EXERCISE GOAL> Below is a set of records. Please retype every one exactly.
>>>>
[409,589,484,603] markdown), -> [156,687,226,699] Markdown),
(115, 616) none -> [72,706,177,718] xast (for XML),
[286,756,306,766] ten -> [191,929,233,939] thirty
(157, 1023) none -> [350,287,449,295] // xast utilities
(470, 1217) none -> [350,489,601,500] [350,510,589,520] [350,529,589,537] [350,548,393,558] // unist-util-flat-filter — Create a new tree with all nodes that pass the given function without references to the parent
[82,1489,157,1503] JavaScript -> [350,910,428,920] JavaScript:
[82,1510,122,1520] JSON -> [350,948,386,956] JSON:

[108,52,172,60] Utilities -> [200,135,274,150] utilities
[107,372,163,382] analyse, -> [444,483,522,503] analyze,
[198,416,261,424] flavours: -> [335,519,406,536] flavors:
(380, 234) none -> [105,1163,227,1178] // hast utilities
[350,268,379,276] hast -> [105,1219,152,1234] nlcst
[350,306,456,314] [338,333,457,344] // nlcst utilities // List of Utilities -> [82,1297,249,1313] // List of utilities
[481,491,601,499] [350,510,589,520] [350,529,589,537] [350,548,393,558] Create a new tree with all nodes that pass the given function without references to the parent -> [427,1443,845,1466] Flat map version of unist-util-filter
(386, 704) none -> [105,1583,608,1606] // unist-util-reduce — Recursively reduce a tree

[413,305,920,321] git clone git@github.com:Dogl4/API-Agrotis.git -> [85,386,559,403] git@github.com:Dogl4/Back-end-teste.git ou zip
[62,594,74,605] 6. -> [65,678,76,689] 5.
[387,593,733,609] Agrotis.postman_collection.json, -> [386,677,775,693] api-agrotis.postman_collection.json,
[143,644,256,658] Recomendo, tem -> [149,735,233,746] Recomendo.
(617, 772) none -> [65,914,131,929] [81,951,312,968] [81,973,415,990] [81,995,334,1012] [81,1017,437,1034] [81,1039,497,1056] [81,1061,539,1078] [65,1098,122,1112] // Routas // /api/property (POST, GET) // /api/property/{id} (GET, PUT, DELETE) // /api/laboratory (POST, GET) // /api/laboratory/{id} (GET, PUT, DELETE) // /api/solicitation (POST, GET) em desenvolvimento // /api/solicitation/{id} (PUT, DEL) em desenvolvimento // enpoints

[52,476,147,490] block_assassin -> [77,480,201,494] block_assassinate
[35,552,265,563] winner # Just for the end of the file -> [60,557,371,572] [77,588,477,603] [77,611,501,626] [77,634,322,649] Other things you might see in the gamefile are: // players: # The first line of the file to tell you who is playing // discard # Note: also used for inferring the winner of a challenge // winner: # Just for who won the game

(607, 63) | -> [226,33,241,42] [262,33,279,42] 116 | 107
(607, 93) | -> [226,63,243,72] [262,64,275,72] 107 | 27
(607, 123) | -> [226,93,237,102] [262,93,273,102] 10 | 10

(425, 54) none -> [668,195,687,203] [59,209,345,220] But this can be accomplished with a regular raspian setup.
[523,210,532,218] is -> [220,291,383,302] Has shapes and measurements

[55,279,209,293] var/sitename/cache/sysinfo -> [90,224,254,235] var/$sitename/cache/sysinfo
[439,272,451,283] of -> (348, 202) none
<<<<
COMPLETED EXERCISE>
[409,589,484,603] markdown), -> [156,687,226,699] Markdown),
(115, 616) none -> [72,706,177,718] xast (for XML),
[286,756,306,766] ten -> [191,929,233,939] thirty
(157, 1023) none -> [350,287,449,295] // xast utilities
(470, 1217) none -> [350,489,601,500] [350,510,589,520] [350,529,589,537] [350,548,393,558] // unist-util-flat-filter — Create a new tree with all nodes that pass the given function without references to the parent
[82,1489,157,1503] JavaScript -> [350,910,428,920] JavaScript:
[82,1510,122,1520] JSON -> [350,948,386,956] JSON:

[108,52,172,60] Utilities -> [200,135,274,150] utilities
[107,372,163,382] analyse, -> [444,483,522,503] analyze,
[198,416,261,424] flavours: -> [335,519,406,536] flavors:
(380, 234) none -> [105,1163,227,1178] // hast utilities
[350,268,379,276] hast -> [105,1219,152,1234] nlcst
[350,306,456,314] [338,333,457,344] // nlcst utilities // List of Utilities -> [82,1297,249,1313] // List of utilities
[481,491,601,499] [350,510,589,520] [350,529,589,537] [350,548,393,558] Create a new tree with all nodes that pass the given function without references to the parent -> [427,1443,845,1466] Flat map version of unist-util-filter
(386, 704) none -> [105,1583,608,1606] // unist-util-reduce — Recursively reduce a tree

[413,305,920,321] git clone git@github.com:Dogl4/API-Agrotis.git -> [85,386,559,403] git@github.com:Dogl4/Back-end-teste.git ou zip
[62,594,74,605] 6. -> [65,678,76,689] 5.
[387,593,733,609] Agrotis.postman_collection.json, -> [386,677,775,693] api-agrotis.postman_collection.json,
[143,644,256,658] Recomendo, tem -> [149,735,233,746] Recomendo.
(617, 772) none -> [65,914,131,929] [81,951,312,968] [81,973,415,990] [81,995,334,1012] [81,1017,437,1034] [81,1039,497,1056] [81,1061,539,1078] [65,1098,122,1112] // Routas // /api/property (POST, GET) // /api/property/{id} (GET, PUT, DELETE) // /api/laboratory (POST, GET) // /api/laboratory/{id} (GET, PUT, DELETE) // /api/solicitation (POST, GET) em desenvolvimento // /api/solicitation/{id} (PUT, DEL) em desenvolvimento // enpoints

[52,476,147,490] block_assassin -> [77,480,201,494] block_assassinate
[35,552,265,563] winner # Just for the end of the file -> [60,557,371,572] [77,588,477,603] [77,611,501,626] [77,634,322,649] Other things you might see in the gamefile are: // players: # The first line of the file to tell you who is playing // discard # Note: also used for inferring the winner of a challenge // winner: # Just for who won the game

(607, 63) | -> [226,33,241,42] [262,33,279,42] 116 | 107
(607, 93) | -> [226,63,243,72] [262,64,275,72] 107 | 27
(607, 123) | -> [226,93,237,102] [262,93,273,102] 10 | 10

(425, 54) none -> [668,195,687,203] [59,209,345,220] But this can be accomplished with a regular raspian setup.
[523,210,532,218] is -> [220,291,383,302] Has shapes and measurements

[55,279,209,293] var/sitename/cache/sysinfo -> [90,224,254,235] var/$sitename/cache/sysinfo
[439,272,451,283] of -> (348, 202) none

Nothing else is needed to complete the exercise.